3. Materials and Methods

3.1. Bayesian Inference

For a better understanding of problem formulation and the proposed solution, a short introduction to Bayesian inference is in order. It is a method of statistical inference, in which we fit a predefined probability model to a set of data and evaluate the outcomes with regard to the observed parameters of the model and unobserved quantities, like predictions for new data points [22]. It is performed with the use of Bayes’ rule, shown in Equation (1):

$$p(\theta \mid y)={\displaystyle \frac{p(\theta ,y)}{p\left(y\right)}}={\displaystyle \frac{p\left(\theta \right)p(y\mid \theta )}{p\left(y\right)}},$$

(1)

or rewritten in an unnormalized version:

$$p(\theta \mid y)\propto p\left(\theta \right)p(y\mid \theta ).$$

(2)

This tells us the relation between $theta$, which is an unobservable vector of variables of interest, and y, which is a vector of observed variables. The left-hand side of the equation is called the posterior distribution, while the right-hand side is a product of prior distribution and the likelihood function. We define the prior predictive distribution as

$$p(y)=\int p(\theta )p(y\mid \theta )d\theta ,$$

(3)

and the posterior predictive distribution as

$$p(\tilde{y}\mid y)=\int p(\tilde{y}\mid \theta )p(\theta \mid y)d\theta .$$

(4)

The prior predictive distribution is not conditional on the previous observation y of the process and refers to observed data, while the posterior predictive distribution is conditional on y and predicts potential future observations $\tilde{y}$ [22].

Bayesian statistics is widely utilized in the behavioral and social sciences, largely due to the increasing availability of user-friendly software and comprehensive tutorials tailored for scientists in these fields. It is primarily employed for theory development and estimation.

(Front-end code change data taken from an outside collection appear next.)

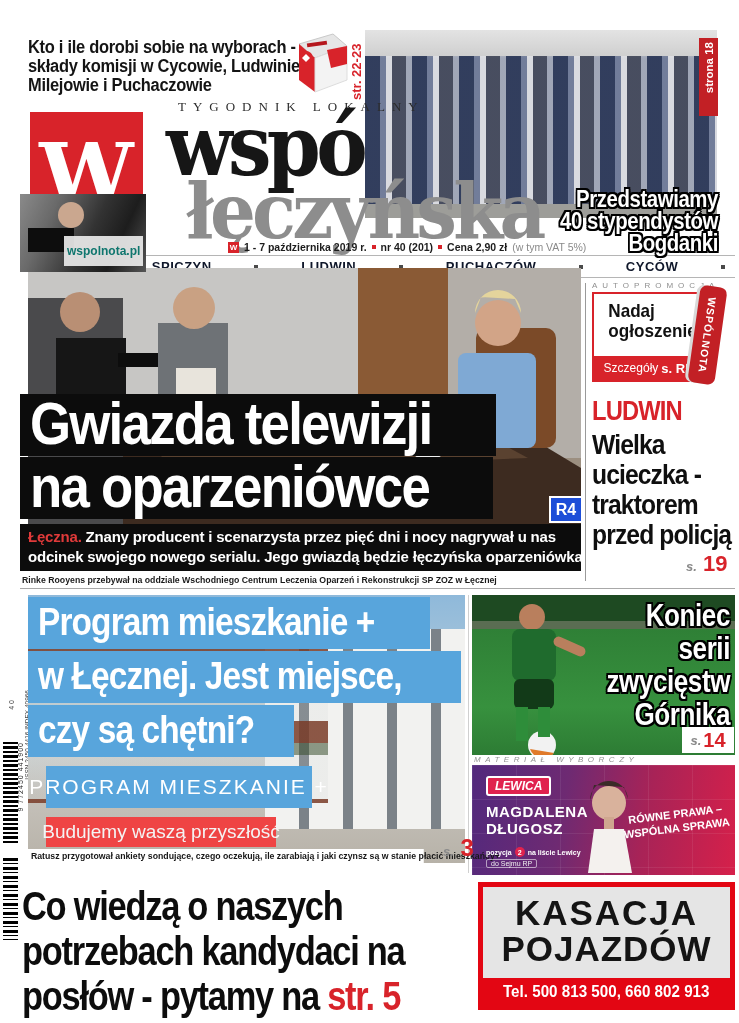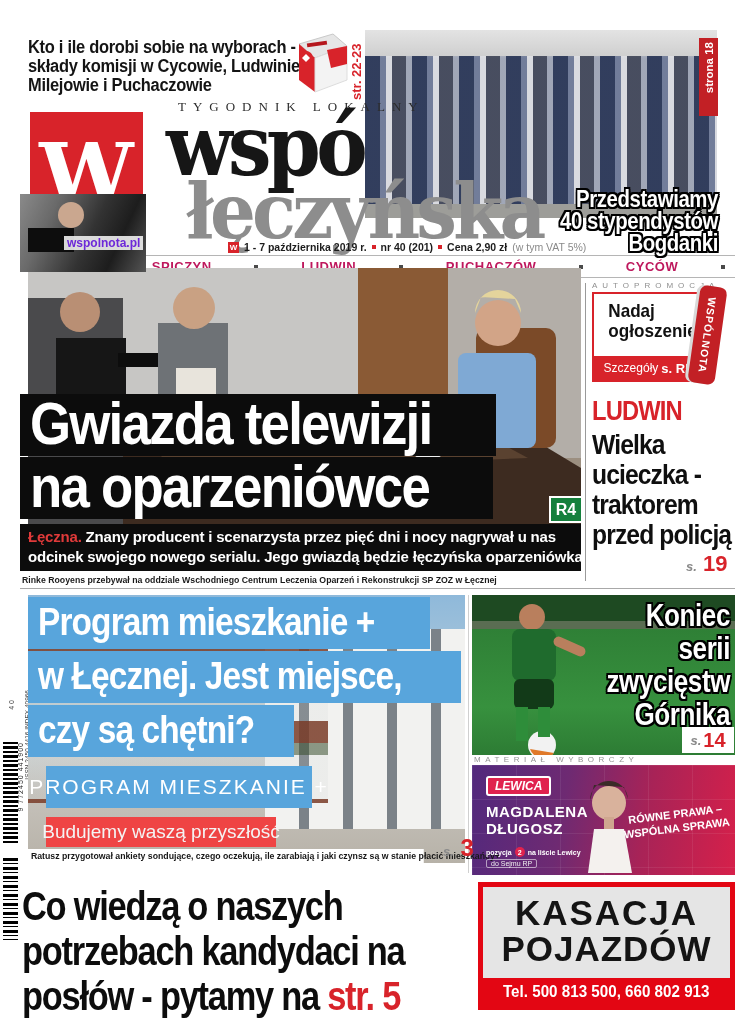--- a/index.html
+++ b/index.html
@@ -56,45 +56,45 @@
     font-size:84px; line-height:84px; letter-spacing:-5px; color:#161616; z-index:1;
     transform:scaleX(.92); transform-origin:left center; }
   .title2 { left:186px; top:174px; font-family:"DejaVu Serif", serif; font-weight:bold;
     font-size:76px; line-height:76px; letter-spacing:-4px; color:#8d8d8d; z-index:3;
     transform:scaleX(.95); transform-origin:left center; }
   .cam-photo { left:20px; top:194px; width:126px; height:78px; z-index:4;
     background:linear-gradient(115deg,#8a8a8a 0%,#6a6a6a 25%,#333 55%,#1d1d1d 75%,#555 100%); }
   .cam-photo .head { position:absolute; left:38px; top:8px; width:26px; height:26px; border-radius:50%;
     background:#caa78f; }
   .cam-photo .cam { position:absolute; left:8px; top:34px; width:46px; height:24px; background:#0d0d0d; }
-  .site { left:64px; top:236px; z-index:5; font-weight:bold; font-size:12px; color:#6d28d9;
-    background:rgba(238,238,238,.9); padding:0 3px; }
+  .site { left:64px; top:236px; z-index:5; font-weight:bold; font-size:12px; color:#0f766e;
+    background:rgba(238,238,238,.9); padding:8px 3px; }
 
   .dateline { left:228px; top:241px; width:340px; display:flex; align-items:center; gap:5px;
     font-size:10.5px; font-weight:bold; color:#1c1c1c; z-index:4; white-space:nowrap; }
   .dl-logo { width:11px; height:11px; background:#d8232a; color:#fff; font-size:8px; font-weight:bold;
     display:inline-flex; align-items:center; justify-content:center; flex:0 0 auto; }
   .dl-sep { width:4px; height:4px; background:#d8232a; flex:0 0 auto; }
   .dl-vat { color:#8a8a8a; font-weight:normal; }
 
   
   .nav { left:95px; top:255px; width:640px; height:23px; border-top:1px solid #b5b5b5;
     border-bottom:1px solid #b5b5b5; display:flex; align-items:center;
     justify-content:space-between; padding:0 10px; z-index:1; }
-  .nav .itm { font-weight:bold; font-size:13px; letter-spacing:0.5px; color:#be185d; }
+  .nav .itm { font-weight:bold; font-size:13px; letter-spacing:0.5px; color:#0f172a; }
   .nav .blt { width:4px; height:4px; background:#4a4a4a; }
 
   
   .main-photo { left:28px; top:268px; width:553px; height:257px; z-index:2; }
   .hl1, .hl2 { background:#0c0c0c; color:#fff; font-weight:bold; z-index:3;
     padding:0 10px; height:62px; line-height:60px; font-size:60px; letter-spacing:-2px;
     white-space:nowrap; }
   .hl1 { left:20px; top:394px; } .hl2 { left:20px; top:457px; }
   .hl1 span,.hl2 span{ display:inline-block; transform:scaleX(.88); transform-origin:left center;}
-  .r4 { left:549px; top:496px; width:34px; height:27px; background:#15803d; border:2px solid #fff;
+  .r4 { left:549px; top:496px; width:34px; height:27px; background:#1d4ed8; border:2px solid #fff;
     color:#fff; font-weight:bold; font-size:16px; display:flex; align-items:center; justify-content:center;
     z-index:4; }
   .deck { left:20px; top:524px; width:561px; height:47px; background:#0c0c0c; color:#fff;
     z-index:3; padding:3px 8px; font-weight:bold; font-size:15px; line-height:20px;
     letter-spacing:-0.2px; white-space:nowrap; }
   .deck .loc { color:#e03a3a; }
   .caption-main { left:22px; top:575px; font-weight:bold; font-size:9px; color:#1a1a1a;
     transform:scaleX(.97); transform-origin:left center; }
 
   
@@ -151,21 +151,21 @@
   
   .sport-photo { left:472px; top:595px; width:263px; height:160px;
     background:linear-gradient(180deg,#1e4a22 0 26px,#5a6d52 26px 34px,#2f8036 34px,#37913e 70%,#2d7c34 100%); }
   .sport-lines { left:472px; top:599px; width:258px; text-align:right; z-index:3; }
   .sport-lines div { font-weight:bold; font-size:31px; line-height:33px; letter-spacing:-0.5px;
     transform:scaleX(.84); transform-origin:right center; }
   .sport-ref { left:682px; top:727px; width:52px; height:26px; background:#fff; z-index:3;
     display:flex; align-items:center; justify-content:center; gap:2px; font-size:20px; }
 
   
-  .mat-wyb { left:474px; top:755px; font-size:8px; letter-spacing:4.5px; color:#949494; }
+  .mat-wyb { left:474px; top:755px; font-size:8px; letter-spacing:4.5px; color:#949494;font-style:italic; }
   .lewica-ad { left:472px; top:765px; width:263px; height:110px;
     background:linear-gradient(100deg,#52297d 0%,#6e2a72 35%,#a82357 65%,#d6204a 100%); overflow:hidden; }
   .lewica-ad:after { content:""; position:absolute; inset:0;
     background:repeating-linear-gradient(90deg, rgba(255,255,255,.07) 0 1px, transparent 1px 44px),
                repeating-linear-gradient(180deg, rgba(255,255,255,.07) 0 1px, transparent 1px 34px); }
   .lew-badge { left:14px; top:11px; background:#e0234e; border:2px solid #fff; border-radius:3px;
     padding:1px 7px; color:#fff; font-weight:bold; font-style:italic; font-size:12px; z-index:2; }
   .lew-name { left:14px; top:38px; color:#fff; font-weight:bold; font-size:15px; line-height:17px;
     letter-spacing:0.5px; z-index:2; }
   .lew-slogan { left:148px; top:42px; width:112px; transform:rotate(-7deg); color:#fff;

This approach is particularly well-suited for these disciplines because meaningful priors can be derived from extensive literature, and informative priors are valuable for modeling complex behaviors and working with small sample sizes, both of which are common in the social sciences. Bayesian methods are also used in ecological modeling due to their ability to handle complex, high-dimensional, and spatiotemporal models, as well as imperfect or incomplete data. These models often involve computationally expensive likelihoods. Bayesian techniques, such as data augmentation, can fit these models more effectively without requiring oversimplification, which may be necessary in a frequentist framework. Applications of Bayesian statistics in ecology span various scales, from individual organisms to entire ecosystems, and include tasks like understanding population dynamics, modeling spatial patterns, studying population genetics, estimating abundance, and assessing conservation efforts [23].

3.2. Stan Programming

The models were created in Stan. It is a programming language written in C++ and used for statistical inference. It provides a concise way of defining Bayesian models as simple scripts, yet allows for the efficient computation of Markov Chain Monte Carlo methods, which are essential parts of Bayesian inference [24].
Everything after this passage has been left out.